Another is for Percy
Chandler, a Private in the Royal Welsh Fusiliers.
He was 27 when he died on the 31st October 1917.
he was the son of George and Annie Chandler, of
Pine View, Melton Rd., Woodbridge, but he lies
today far from home in the Beersheba War Cemetery
in modern Israel.
A third is to Charles
Lloyd, a Lance Corporal in the 8th Batallion of
the East Surrey Regiment. He died on the 27th
July 1917 when he was 23 years old. He was the
son of Henry and Eliza Lloyd, of Wilford Place,
Melton.
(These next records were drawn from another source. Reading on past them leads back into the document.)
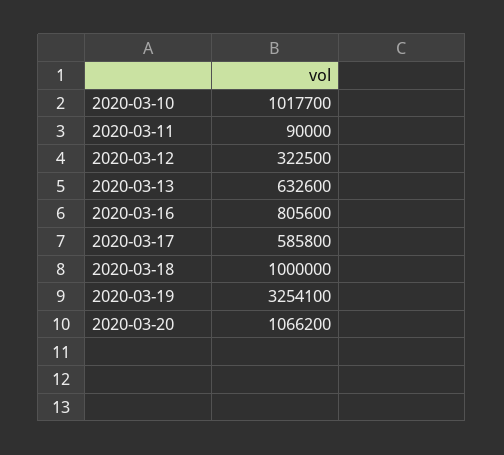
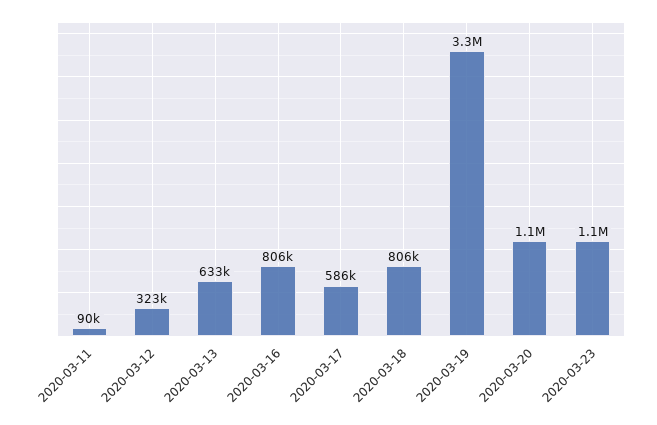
2020-03-10: 1017700 -> none
2020-03-18: 1000000 -> 806000
2020-03-23: none -> 1100000

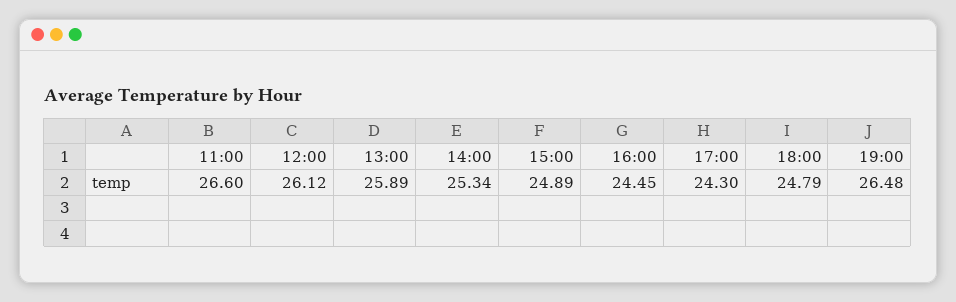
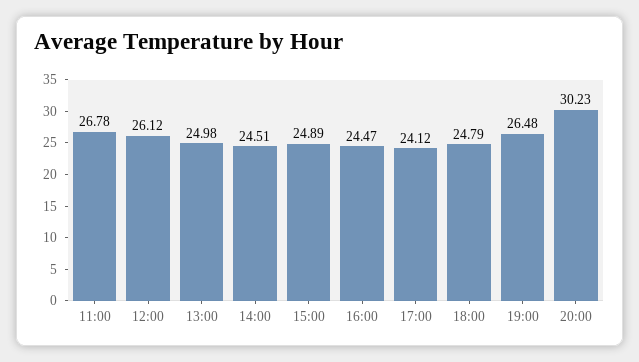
11:00: 26.6 -> 26.78
13:00: 25.89 -> 24.98
14:00: 25.34 -> 24.51
16:00: 24.45 -> 24.47
17:00: 24.3 -> 24.12
20:00: none -> 30.23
He is buried in Rouen, which suggests
that he died of wounds at a hospital behind the
lines, and was almost certainly injured during
the first days of the Battle of the Somme.
There are three Garrods
remembered here. They were the sons of Colonel
SIr Archibald Garrod KCMG, Regius Professor of
Medicine at Oxford, and his wife Laura. Alfred
Noel Garrod (recorded as 'Noll' on his cross) was
a Doctor himself, aged 28 when he was killed
serving as a Lieutenant in the Royal Army Medical
Corps at the age of 28 on the 25th January 1916.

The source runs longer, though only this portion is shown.